> **Difference listings**:
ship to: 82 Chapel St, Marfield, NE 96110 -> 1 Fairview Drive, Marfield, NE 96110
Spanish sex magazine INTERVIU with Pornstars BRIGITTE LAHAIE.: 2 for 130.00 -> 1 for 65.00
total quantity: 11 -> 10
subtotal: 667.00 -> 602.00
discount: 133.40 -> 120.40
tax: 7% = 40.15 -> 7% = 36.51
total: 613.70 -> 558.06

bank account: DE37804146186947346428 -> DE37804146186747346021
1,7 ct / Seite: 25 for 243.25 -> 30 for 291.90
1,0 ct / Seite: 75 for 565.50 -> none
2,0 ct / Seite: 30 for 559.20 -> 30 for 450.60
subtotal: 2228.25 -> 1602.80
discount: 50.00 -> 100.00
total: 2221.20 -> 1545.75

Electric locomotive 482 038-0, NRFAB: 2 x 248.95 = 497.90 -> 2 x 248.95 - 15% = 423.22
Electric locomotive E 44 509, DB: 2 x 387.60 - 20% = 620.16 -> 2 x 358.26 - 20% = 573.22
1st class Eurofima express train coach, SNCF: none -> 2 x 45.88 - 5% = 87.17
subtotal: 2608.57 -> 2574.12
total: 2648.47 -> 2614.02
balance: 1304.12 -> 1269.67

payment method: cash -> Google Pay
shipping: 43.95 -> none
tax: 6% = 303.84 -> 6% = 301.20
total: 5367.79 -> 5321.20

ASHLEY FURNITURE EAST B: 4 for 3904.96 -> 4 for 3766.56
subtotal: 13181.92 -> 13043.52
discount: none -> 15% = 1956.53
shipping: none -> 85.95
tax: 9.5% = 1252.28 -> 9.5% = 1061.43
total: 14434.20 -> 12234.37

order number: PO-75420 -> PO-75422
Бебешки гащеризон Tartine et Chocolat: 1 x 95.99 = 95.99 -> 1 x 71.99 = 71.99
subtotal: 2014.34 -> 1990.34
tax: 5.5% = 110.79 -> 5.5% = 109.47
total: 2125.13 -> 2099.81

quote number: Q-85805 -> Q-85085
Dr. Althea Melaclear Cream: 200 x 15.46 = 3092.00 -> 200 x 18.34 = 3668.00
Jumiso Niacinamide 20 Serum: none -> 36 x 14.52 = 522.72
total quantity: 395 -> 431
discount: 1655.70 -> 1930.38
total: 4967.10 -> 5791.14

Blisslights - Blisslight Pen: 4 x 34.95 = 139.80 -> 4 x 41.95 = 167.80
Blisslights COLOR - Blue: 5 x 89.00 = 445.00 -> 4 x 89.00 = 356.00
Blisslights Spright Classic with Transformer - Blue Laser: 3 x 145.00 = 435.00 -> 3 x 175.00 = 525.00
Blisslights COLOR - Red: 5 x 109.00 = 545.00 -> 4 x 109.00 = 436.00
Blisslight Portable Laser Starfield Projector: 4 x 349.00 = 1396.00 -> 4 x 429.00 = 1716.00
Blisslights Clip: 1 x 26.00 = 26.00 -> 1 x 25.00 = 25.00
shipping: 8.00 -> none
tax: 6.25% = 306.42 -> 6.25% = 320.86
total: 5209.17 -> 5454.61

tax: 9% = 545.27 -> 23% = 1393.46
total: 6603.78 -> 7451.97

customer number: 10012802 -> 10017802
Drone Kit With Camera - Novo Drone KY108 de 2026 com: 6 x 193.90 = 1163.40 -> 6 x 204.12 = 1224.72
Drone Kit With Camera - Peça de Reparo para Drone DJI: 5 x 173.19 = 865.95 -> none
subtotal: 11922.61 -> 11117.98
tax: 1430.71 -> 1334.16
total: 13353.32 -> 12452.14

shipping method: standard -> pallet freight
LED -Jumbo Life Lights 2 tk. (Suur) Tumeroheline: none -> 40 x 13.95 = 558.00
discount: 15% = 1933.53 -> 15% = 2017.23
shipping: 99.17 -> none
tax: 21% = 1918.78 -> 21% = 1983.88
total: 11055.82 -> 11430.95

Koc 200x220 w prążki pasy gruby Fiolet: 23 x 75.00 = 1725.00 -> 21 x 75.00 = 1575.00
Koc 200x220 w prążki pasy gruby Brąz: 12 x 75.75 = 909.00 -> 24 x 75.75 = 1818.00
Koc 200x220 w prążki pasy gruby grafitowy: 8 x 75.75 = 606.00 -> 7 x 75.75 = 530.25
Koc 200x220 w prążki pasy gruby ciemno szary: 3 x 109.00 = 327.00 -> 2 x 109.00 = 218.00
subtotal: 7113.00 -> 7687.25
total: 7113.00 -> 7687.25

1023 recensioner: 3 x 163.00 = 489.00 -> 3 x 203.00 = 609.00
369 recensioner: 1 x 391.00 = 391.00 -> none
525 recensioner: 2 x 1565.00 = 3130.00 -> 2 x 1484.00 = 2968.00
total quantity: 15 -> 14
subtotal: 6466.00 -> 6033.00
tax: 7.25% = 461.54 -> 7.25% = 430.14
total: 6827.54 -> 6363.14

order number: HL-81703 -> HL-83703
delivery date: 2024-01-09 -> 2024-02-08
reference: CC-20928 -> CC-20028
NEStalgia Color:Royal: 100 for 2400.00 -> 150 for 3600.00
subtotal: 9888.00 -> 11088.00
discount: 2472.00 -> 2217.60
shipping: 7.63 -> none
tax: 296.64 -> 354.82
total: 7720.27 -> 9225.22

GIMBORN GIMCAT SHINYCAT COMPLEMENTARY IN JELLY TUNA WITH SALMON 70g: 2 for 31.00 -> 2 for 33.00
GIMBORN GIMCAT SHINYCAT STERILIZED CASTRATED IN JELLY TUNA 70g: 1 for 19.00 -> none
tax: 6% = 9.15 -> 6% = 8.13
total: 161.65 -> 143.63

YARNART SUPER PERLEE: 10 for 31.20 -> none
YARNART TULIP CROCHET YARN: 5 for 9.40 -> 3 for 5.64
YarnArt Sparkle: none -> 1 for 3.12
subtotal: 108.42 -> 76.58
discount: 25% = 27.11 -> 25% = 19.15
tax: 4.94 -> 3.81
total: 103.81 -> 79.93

> **Work to be completed**:
All that belongs in your answer is the stretch of entries above from the line with "1023 recensioner: 3" through the line with "GIMBORN GIMCAT SHINYCAT COMPLEMENTARY", printed exactly.

> **Answer to this task**:
1023 recensioner: 3 x 163.00 = 489.00 -> 3 x 203.00 = 609.00
369 recensioner: 1 x 391.00 = 391.00 -> none
525 recensioner: 2 x 1565.00 = 3130.00 -> 2 x 1484.00 = 2968.00
total quantity: 15 -> 14
subtotal: 6466.00 -> 6033.00
tax: 7.25% = 461.54 -> 7.25% = 430.14
total: 6827.54 -> 6363.14

order number: HL-81703 -> HL-83703
delivery date: 2024-01-09 -> 2024-02-08
reference: CC-20928 -> CC-20028
NEStalgia Color:Royal: 100 for 2400.00 -> 150 for 3600.00
subtotal: 9888.00 -> 11088.00
discount: 2472.00 -> 2217.60
shipping: 7.63 -> none
tax: 296.64 -> 354.82
total: 7720.27 -> 9225.22

GIMBORN GIMCAT SHINYCAT COMPLEMENTARY IN JELLY TUNA WITH SALMON 70g: 2 for 31.00 -> 2 for 33.00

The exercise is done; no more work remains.